• [WHAT IS BEING ASKED] Word for word, copy out the entries below, but not the pictures in them.
*** GIVEN DATA ***
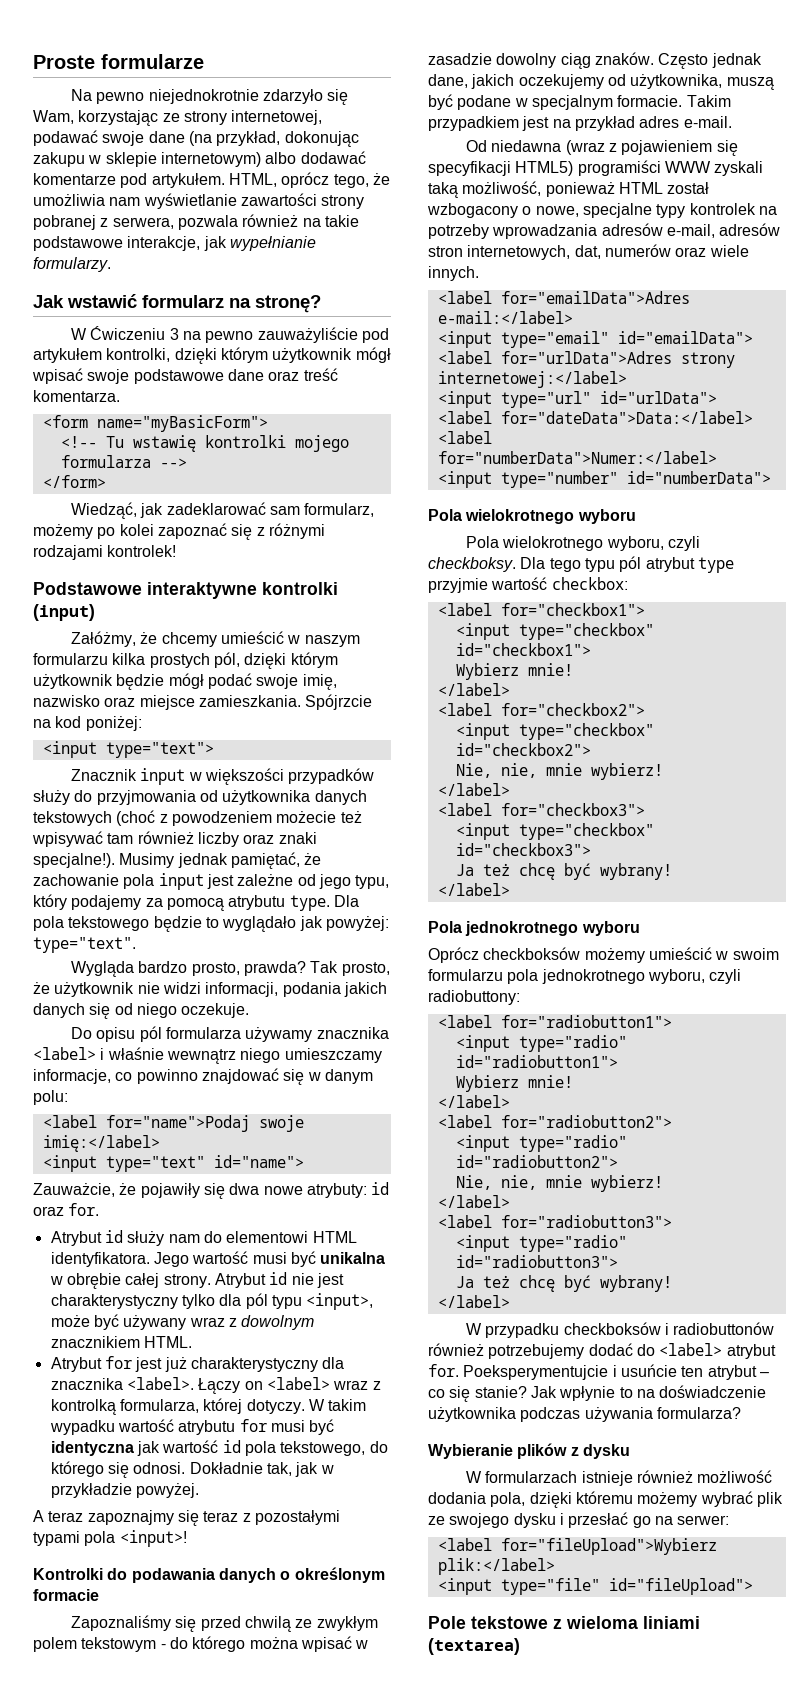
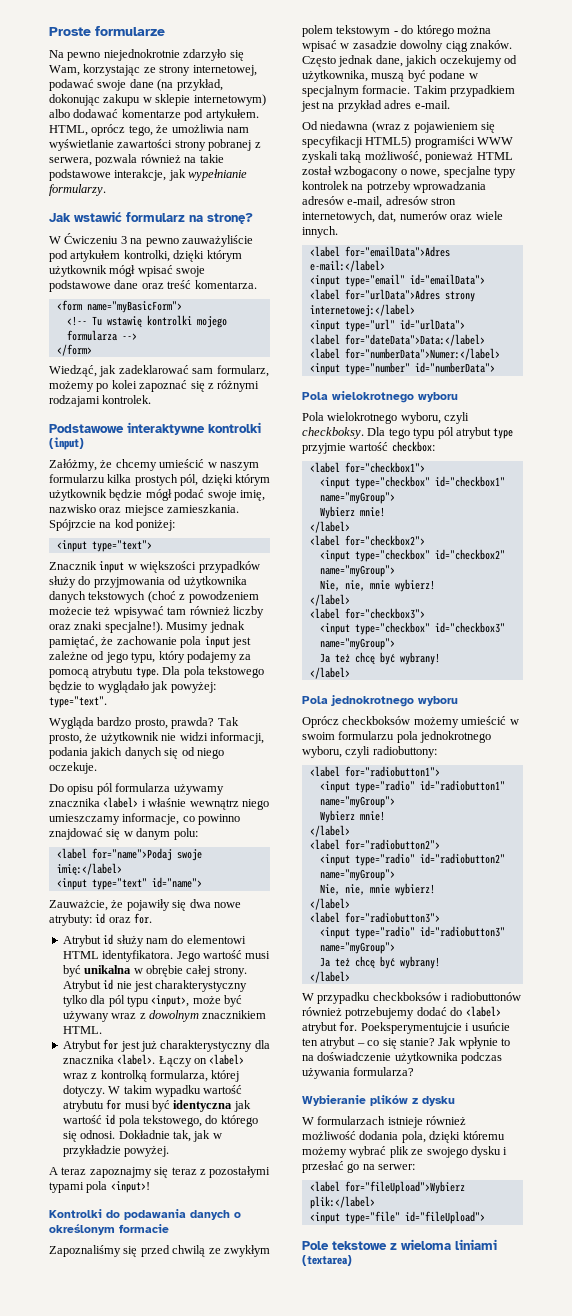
[107,545,177,557] kontrolek! -> [102,395,152,404] kontrolek.
[455,643,591,656] id="checkbox1"> -> [434,476,505,487] [319,492,395,504] id="checkbox1" name="myGroup">
[455,743,591,756] id="checkbox2"> -> [434,549,505,560] [319,565,395,577] id="checkbox2" name="myGroup">
[455,843,591,856] id="checkbox3"> -> [434,622,505,633] [319,638,395,650] id="checkbox3" name="myGroup">
[455,1055,618,1068] id="radiobutton1"> -> [419,780,505,791] [319,796,395,808] id="radiobutton1" name="myGroup">
[455,1155,618,1168] id="radiobutton2"> -> [419,853,505,864] [319,869,395,881] id="radiobutton2" name="myGroup">
[455,1255,618,1268] id="radiobutton3"> -> [419,926,505,937] [319,942,395,954] id="radiobutton3" name="myGroup">

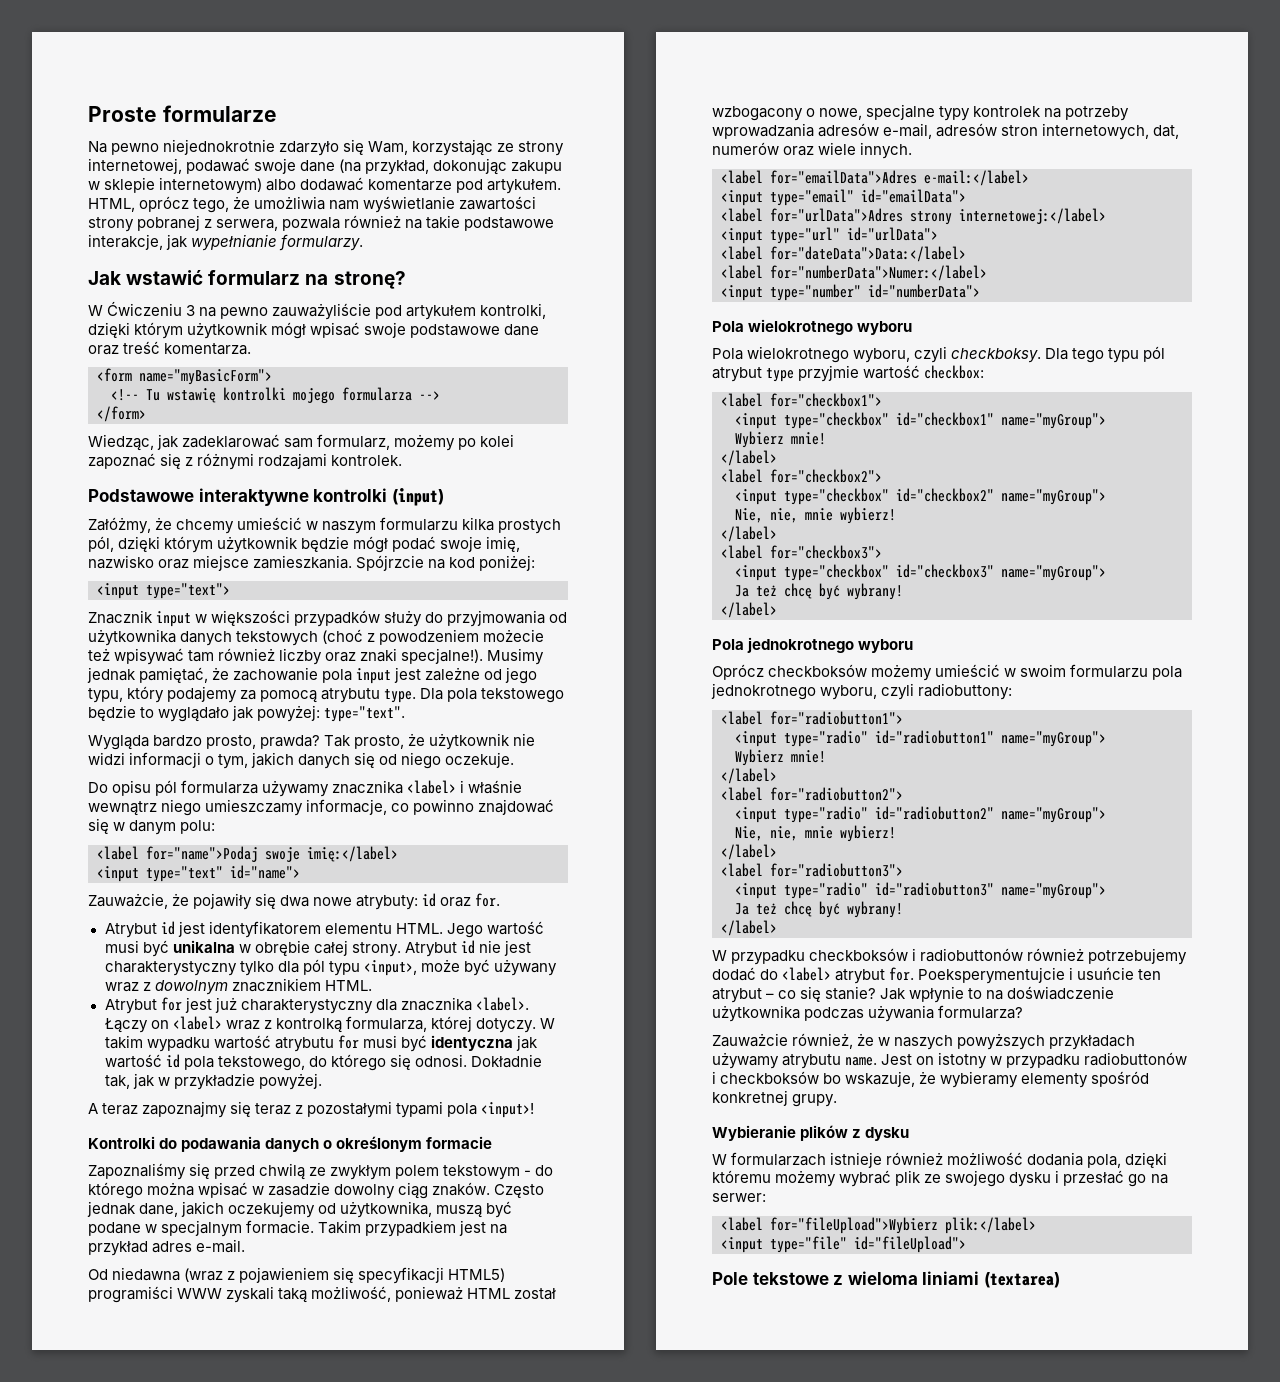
[49,365,97,377] Wiedząć, -> [88,434,154,451] Wiedząc,
[209,732,264,744] [49,747,88,759] informacji, podania -> [129,752,249,769] informacji o tym,
[116,935,246,947] [62,950,174,962] służy nam do elementowi HTML identyfikatora. -> [177,921,443,938] jest identyfikatorem elementu HTML.
(415, 1071) none -> [712,1033,1136,1050] [712,1052,1188,1069] [712,1071,1150,1088] [712,1090,838,1107] // Zauważcie również, że w naszych powyższych przykładach używamy atrybutu name. Jest on istotny w przypadku radiobuttonów i checkboksów bo wskazuje, że wybieramy elementy spośród konkretnej grupy.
*** End of GIVEN DATA ***
• [SOLUTION TO THIS TASK]
[107,545,177,557] kontrolek! -> [102,395,152,404] kontrolek.
[455,643,591,656] id="checkbox1"> -> [434,476,505,487] [319,492,395,504] id="checkbox1" name="myGroup">
[455,743,591,756] id="checkbox2"> -> [434,549,505,560] [319,565,395,577] id="checkbox2" name="myGroup">
[455,843,591,856] id="checkbox3"> -> [434,622,505,633] [319,638,395,650] id="checkbox3" name="myGroup">
[455,1055,618,1068] id="radiobutton1"> -> [419,780,505,791] [319,796,395,808] id="radiobutton1" name="myGroup">
[455,1155,618,1168] id="radiobutton2"> -> [419,853,505,864] [319,869,395,881] id="radiobutton2" name="myGroup">
[455,1255,618,1268] id="radiobutton3"> -> [419,926,505,937] [319,942,395,954] id="radiobutton3" name="myGroup">

[49,365,97,377] Wiedząć, -> [88,434,154,451] Wiedząc,
[209,732,264,744] [49,747,88,759] informacji, podania -> [129,752,249,769] informacji o tym,
[116,935,246,947] [62,950,174,962] służy nam do elementowi HTML identyfikatora. -> [177,921,443,938] jest identyfikatorem elementu HTML.
(415, 1071) none -> [712,1033,1136,1050] [712,1052,1188,1069] [712,1071,1150,1088] [712,1090,838,1107] // Zauważcie również, że w naszych powyższych przykładach używamy atrybutu name. Jest on istotny w przypadku radiobuttonów i checkboksów bo wskazuje, że wybieramy elementy spośród konkretnej grupy.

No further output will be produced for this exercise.